Ben Walker reports from the Drucker Forum in Vienna
Even highly skilled professionals will see a threat to their jobs from robots in the coming years, delegates to this year’s Drucker Forum have been warned.
Professor Tom Davenport, an expert in management and IT, used the Drucker Forum in Vienna to warn the audience that many of the tasks that form parts of their jobs will be soon be automated.
“I looked at the list of delegates,” he said this morning. “We have journalists and editors. We have lawyers and accountants. Well I’ve got bad news for all of you. All of these jobs include tasks that have been successfully automated. Your jobs are not being automated in one sweep by machines. But for every 10 lawyers we have today we will soon need only eight.”
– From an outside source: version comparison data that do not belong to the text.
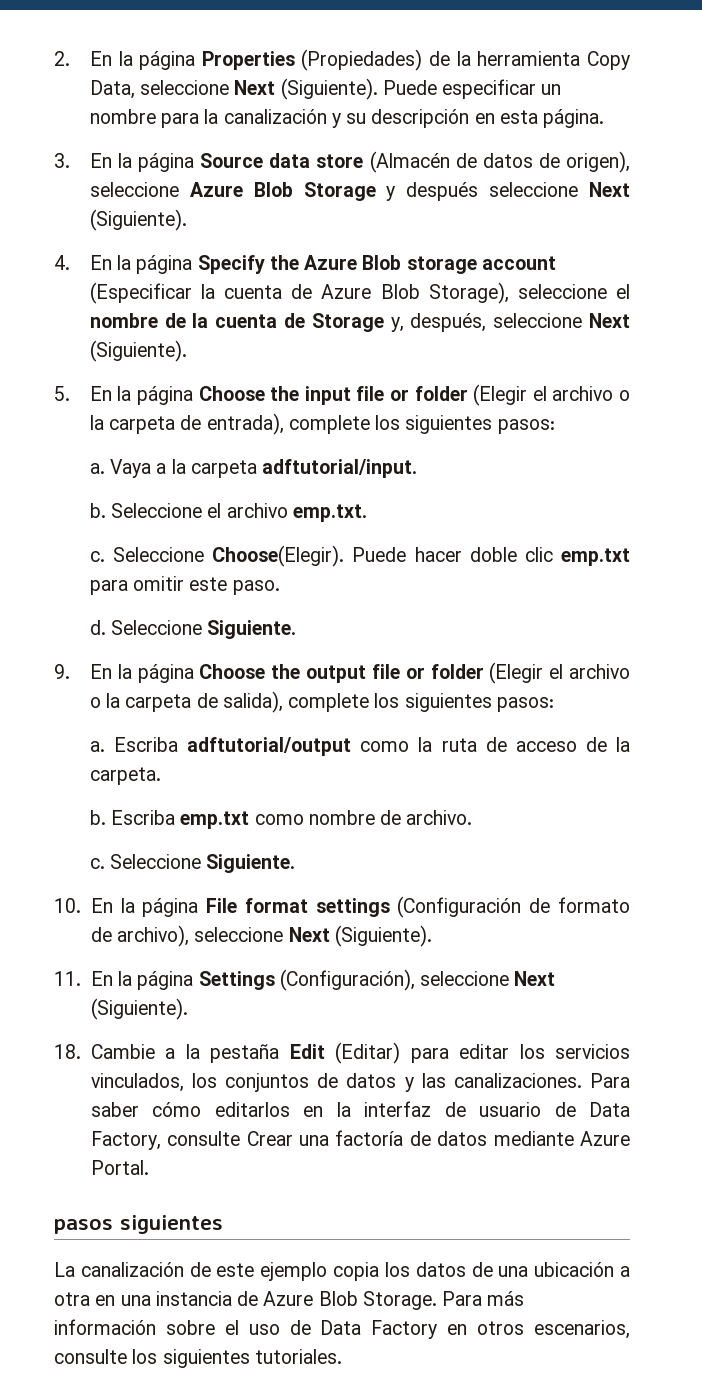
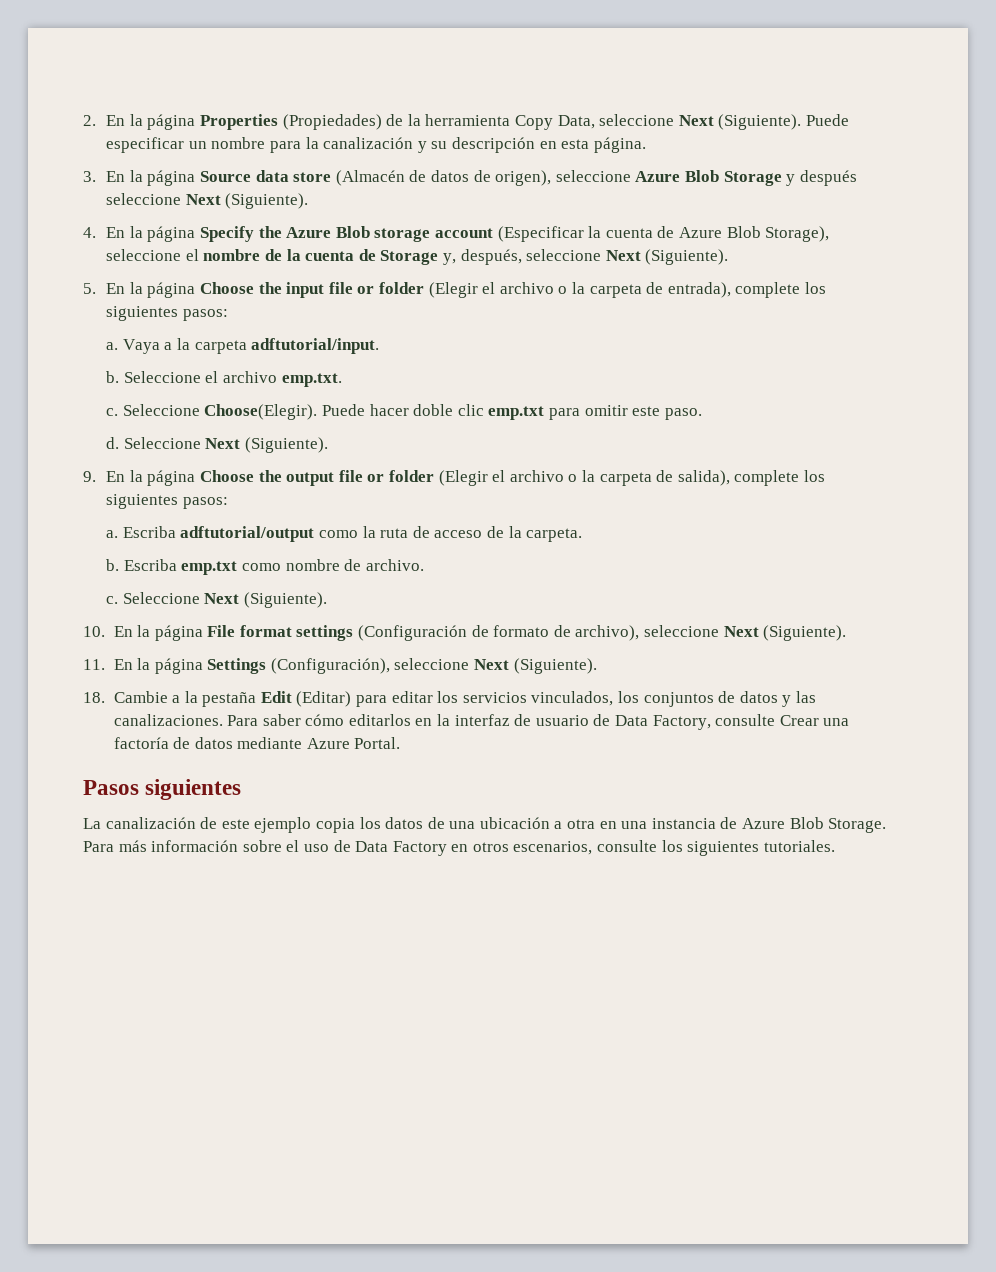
- d. Seleccione Siguiente.
+ d. Seleccione Next (Siguiente).
- c. Seleccione Siguiente.
+ c. Seleccione Next (Siguiente).
- pasos siguientes
+ Pasos siguientes

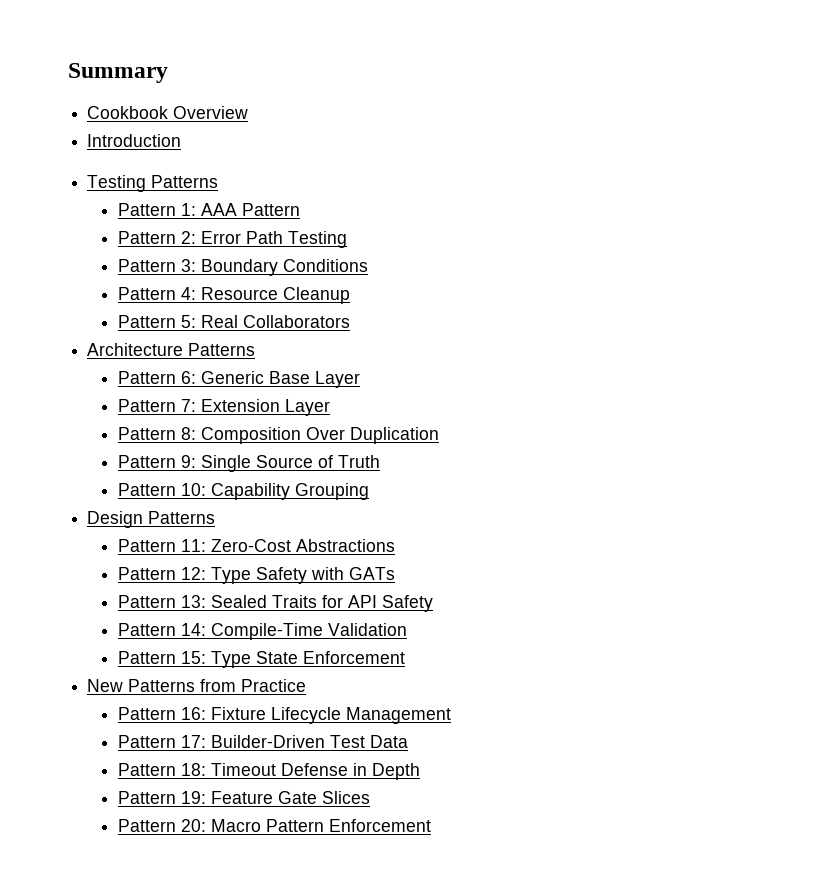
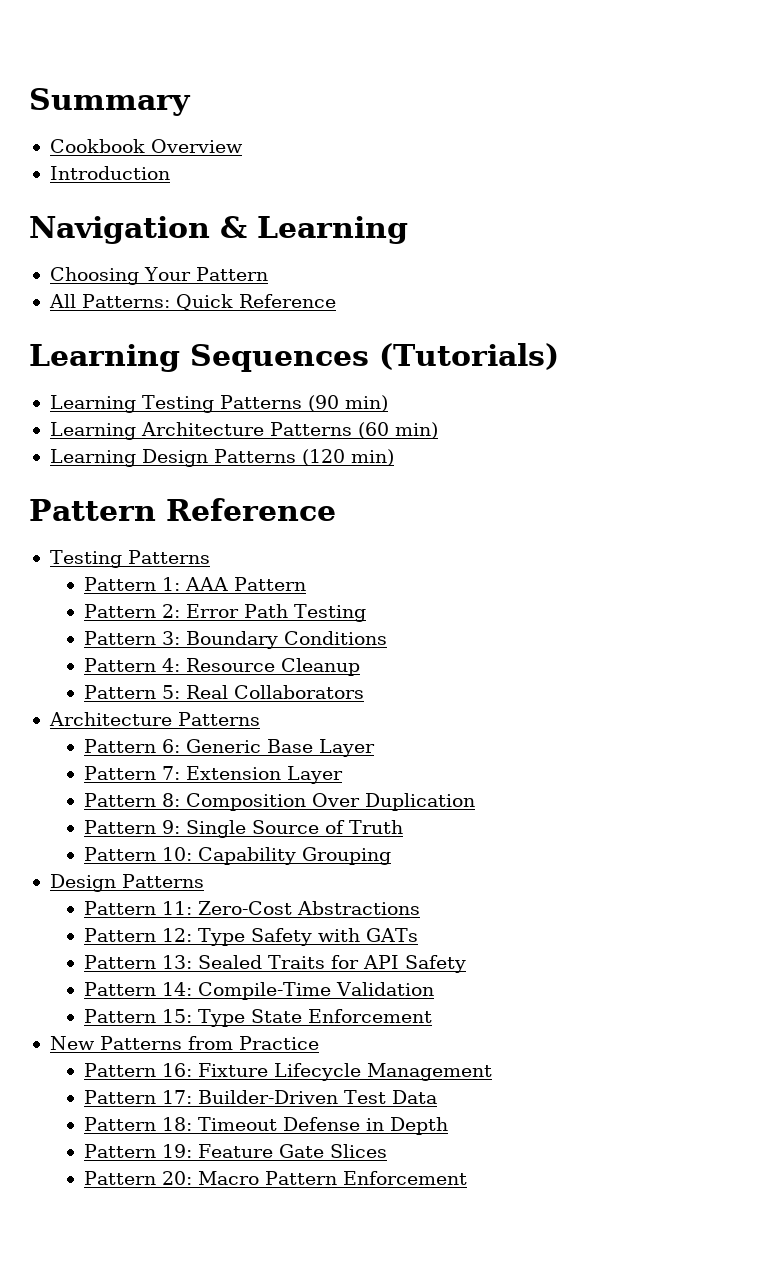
+ Navigation & Learning
+ Choosing Your Pattern
+ All Patterns: Quick Reference
+ Learning Sequences (Tutorials)
+ Learning Testing Patterns (90 min)
+ Learning Architecture Patterns (60 min)
+ Learning Design Patterns (120 min)
+ Pattern Reference

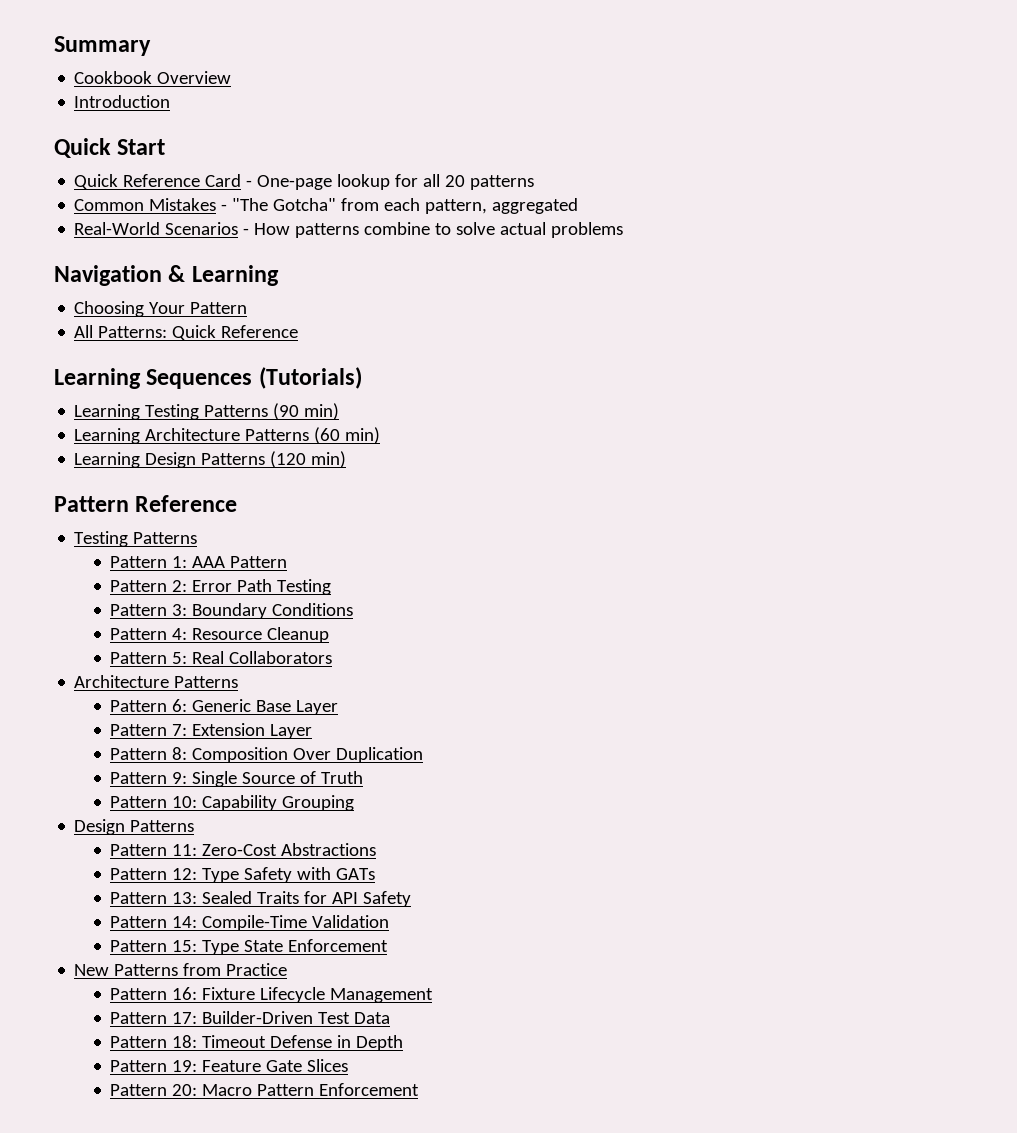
+ Quick Start
+ Quick Reference Card - One-page lookup for all 20 patterns
+ Common Mistakes - "The Gotcha" from each pattern, aggregated
+ Real-World Scenarios - How patterns combine to solve actual problems

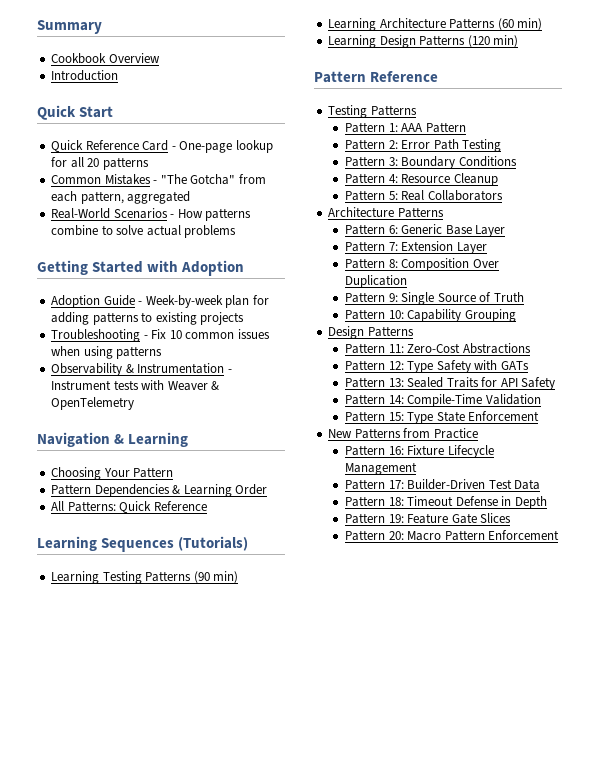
+ Getting Started with Adoption
+ Adoption Guide - Week-by-week plan for adding patterns to existing projects
+ Troubleshooting - Fix 10 common issues when using patterns
+ Observability & Instrumentation - Instrument tests with Weaver & OpenTelemetry
+ Pattern Dependencies & Learning Order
Professor Davenport added that automation has already done for many more routine jobs. “There are still 80,000 bank tellers in the United States,” he said. “But there were 80,000 40 years ago too. The US is a lot bigger than it was 40 years ago, so it had a lot more people than it did 40 years ago, but the same amount of bank tellers.”
The academic, from Babson College, said that professionals must now face parts of their job being automated in a similar way. “I don’t really fear for the people in this room because you are hard-working and intelligent and will find a way to succeed,” he said. “But bits of your job today will become automated.”
Charles-Edouard Bouée, chief executive of consultancy Roland Berger, who was also on the panel, said it was repetitive tasks that were most at threat. “Even when it’s a task that is ‘intelligent’, if it is repeated, it can be replicated,” the Frenchman warned.